EDF (to be appeared)
Code_Aster
®
Version
6.3
Titrate:
SSNV162 -
Calculation of intrinsic creep of dessication
Date:
12/12/02
Author (S):
J. EL GHARIB
Key
:
V6.04.162-B
Page:
4/8
Manual of Validation
V6.04 booklet: Nonlinear statics of the voluminal structures
HT-66/02/001/A
3 Modeling
With
3.1
Characteristics of modeling
Modeling forced plane.
X
y
With
B
C
N1
N3
N5
N7
N2
N4
N6
N8
D
The boundary conditions and the loading are modelized by:
FACE_IMPO and PRES_REP respectively.
One imposes a field of initial drying and a field of final drying which are homogeneous.

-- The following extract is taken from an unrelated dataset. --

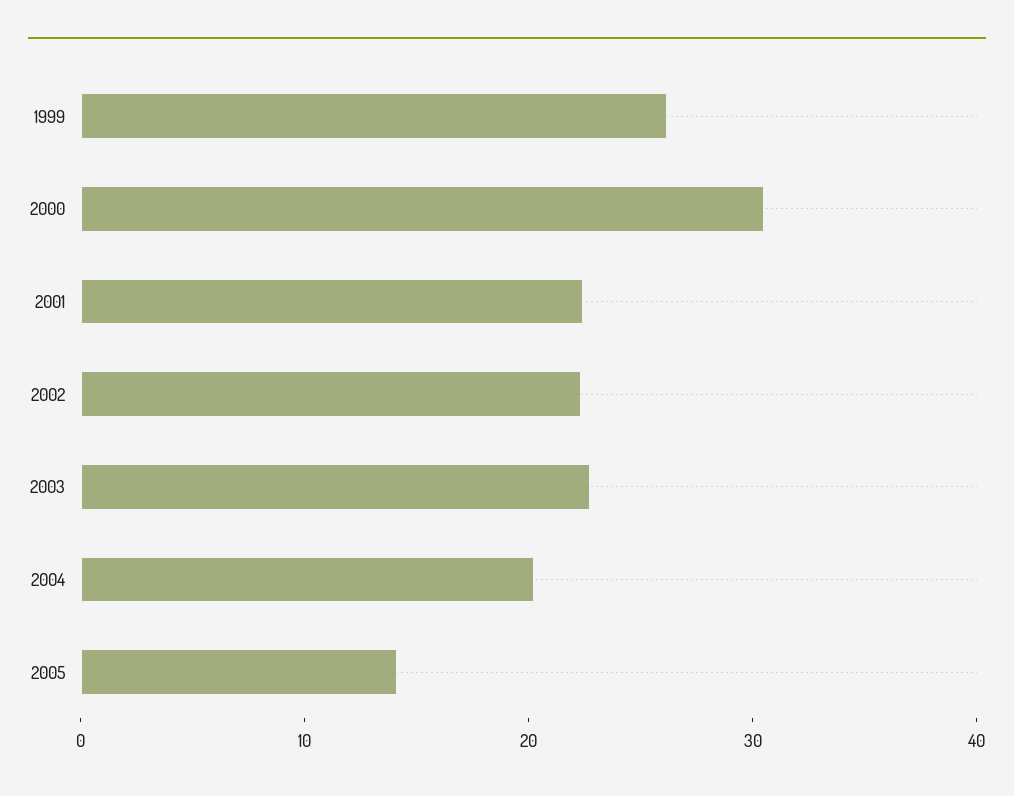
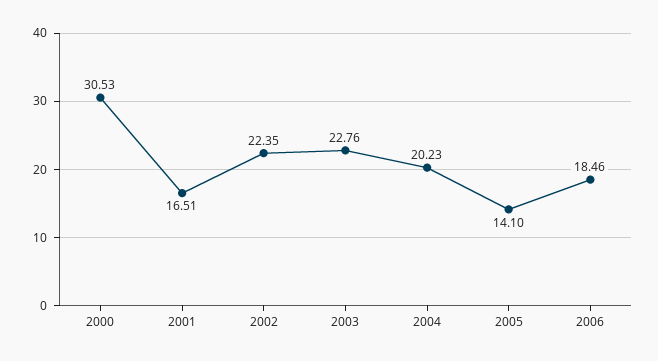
1999: 26 -> none
2001: 22 -> 16.51
2006: none -> 18.46

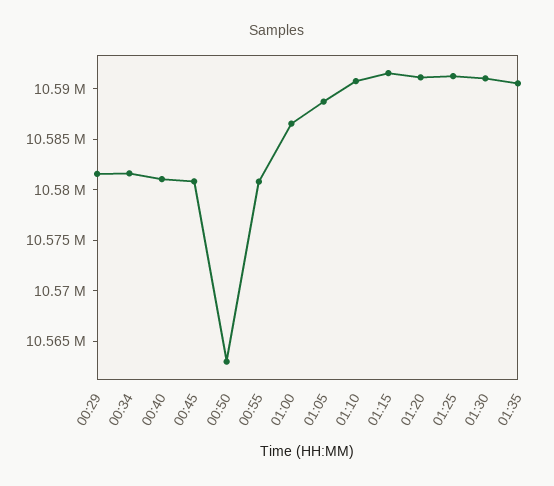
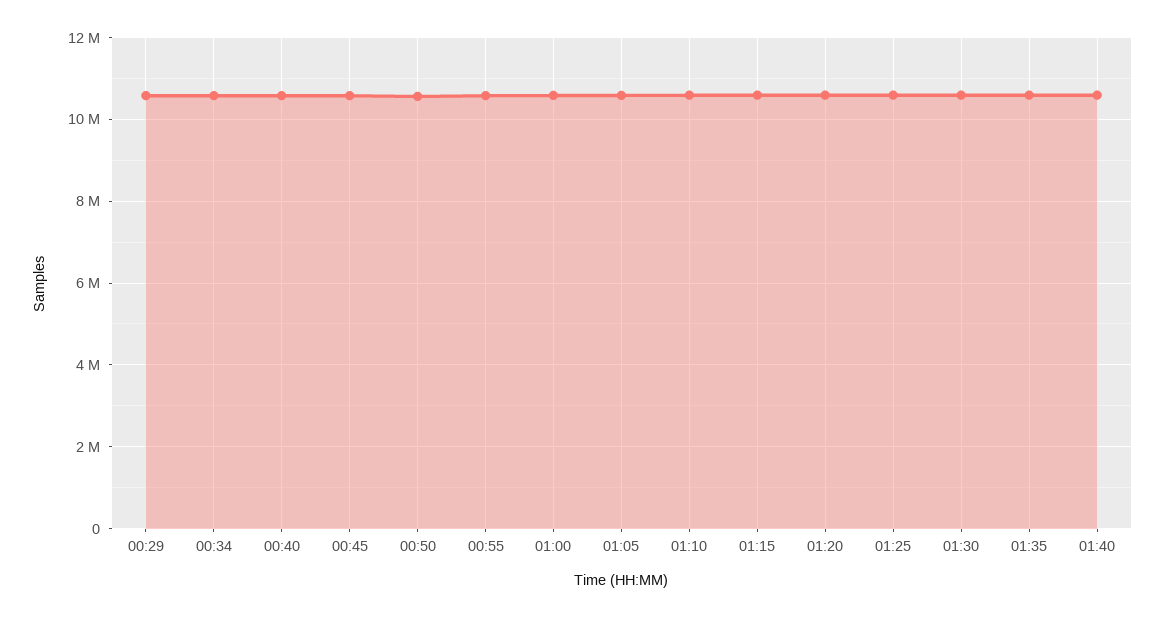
01:40: none -> 10600000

passage of the field of drying to the hygroscopy is done with the curve sorption-desorption (given
user).
3.2
Characteristics of the mesh
A number of nodes: 8
A number of meshs: 1 of type QUAD 8
4 of type SEG3
The following meshs are defined: AB, BC, CD and DA
To represent ¼ structure, one puts the boundary conditions following:
On AB: DY = 0
On AD: DX = 0
3.3 Functionalities
tested
Controls
Key word
DEFI_MATERIAU ELAS_FO
BAZANT_FD
FONC_DESORP
LAM_VISC
CREA_CHAMP “AFFE”
NOM_CMP=' TEMP'
“TEMP_INF”
“TEMP_SUP”
TYPE_CHAM=' NOEU_TEMP_R'
CREA_RESU AFFE
TYPE_RESU=' EVOL_THER'
CHAM_GD
AFFE_CHAR_MECA FACE_IMPO
PRES_REP
SECH_CALCULEE
STAT_NON_LINE COMP_INCR
RELATION= `BAZANT_FD'
Code_Aster
®
Version
6.3
Titrate:
SSNV162 -
Calculation of intrinsic creep of dessication
Date:
12/12/02
Author (S):
J. EL GHARIB
Key
:
V6.04.162-B
Page:
5/8
Manual of Validation
V6.04 booklet: Nonlinear statics of the voluminal structures
HT-66/02/001/A
3.4
Sizes tested and results
The component
xx
with the N4 node was tested
Moment Reference Aster %
difference
0. 0.
0.
-
1.
2.74725 E4
2.747253018 E4
1.E4
10.7999875 E+4
2.80584 E4
2.8058467007 E4
2.39 E4
53.9999375 E+4
3.04022 E4
3.0402214294 E4
4.70 E5
86400. E+4
3.12600 E4
3.2160024759 E4
7.70 E5
Code_Aster
®
Version
6.3
Titrate:
SSNV162 -
Calculation of intrinsic creep of dessication
Date:
12/12/02
Author (S):
J. EL GHARIB
Key
:
V6.04.162-B
Page:
6/8
Manual of Validation
V6.04 booklet: Nonlinear statics of the voluminal structures
HT-66/02/001/A
4 Modeling
B
4.1
Characteristics of modeling
Modeling 3D
Z
X
y
NO1
NO2
NO3
NO4
NO8
NO7
NO6
NO5
4.2
Characteristics of the mesh
A number of nodes:8
A number of meshs: 1 of type HEXA 8
6 of type QUAD 4
The following meshs are defined:
REAR NO1 NO3 NO7 NO5
FRONT
NO2 NO6 NO8 NO4
STRAIGHT LINE
NO1 NO5 NO6 NO2
LEFT NO3 NO4 NO8 NO7
LOW
NO1 NO2 NO4 NO3
HIGH
NO5 NO7 NO8 NO6
To account for the 1/8
ème
structure, the boundary conditions in displacement imposed are:
On nodes NO1, NO2, NO4 and NO3: DZ = 0
On nodes NO3, NO4, NO8 and NO7: DY = 0
On nodes NO1, NO3, NO5 and NO7: DX = 0
The loading is consisted of the same field of drying and the same pressure divided into
compression on the “FRONT” mesh.
Code_Aster
®
Version
6.3
Titrate:
SSNV162 -
Calculation of intrinsic creep of dessication
Date:
12/12/02
Author (S):
J. EL GHARIB
Key
:
V6.04.162-B
Page:
7/8
Manual of Validation
V6.04 booklet: Nonlinear statics of the voluminal structures
HT-66/02/001/A
4.3 Functionalities
tested
Moment Reference Aster %
difference
0. 0. 0.
-
1.
2.74725 E4
2.747253018 E4
1.E4
10.7999875 E+4
2.80584 E4
2.8058467007 E4
2.39 E4
53.9999375 E+4
3.04022 E4
3.0402214294 E4
4.70 E5
86400. E+4
3.12600 E4
3.2160024759 E4
7.70 E5
4.4
Sizes tested and results
The component
xx
with node NO6 was tested.
Moment Reference Aster %
difference
0. 0. 0.
-
1.
2.74725 E4
2.747253018 E4
1.E4
10.7999875 E+4
2.80584 E4
2.8058467007 E4
2.39 E4
53.9999375 E+4
3.04022 E4
3.0402214294 E4
4.70 E5
86400. E+4
3.12600 E4
3.2160024759 E4
7.70 E5
Code_Aster
®
Version
6.3
Titrate:
SSNV162 -
Calculation of intrinsic creep of dessication
Date:
12/12/02
Author (S):
J. EL GHARIB
Key
:
V6.04.162-B
Page:
8/8
Manual of Validation
V6.04 booklet: Nonlinear statics of the voluminal structures
HT-66/02/001/A
5
Summary of the results
The values obtained with Code_Aster are in agreement with the values of the analytical solution of
reference. This same test was turned with Castem at laboratory LGCU at the University of the Marne
Valley the same results were obtained.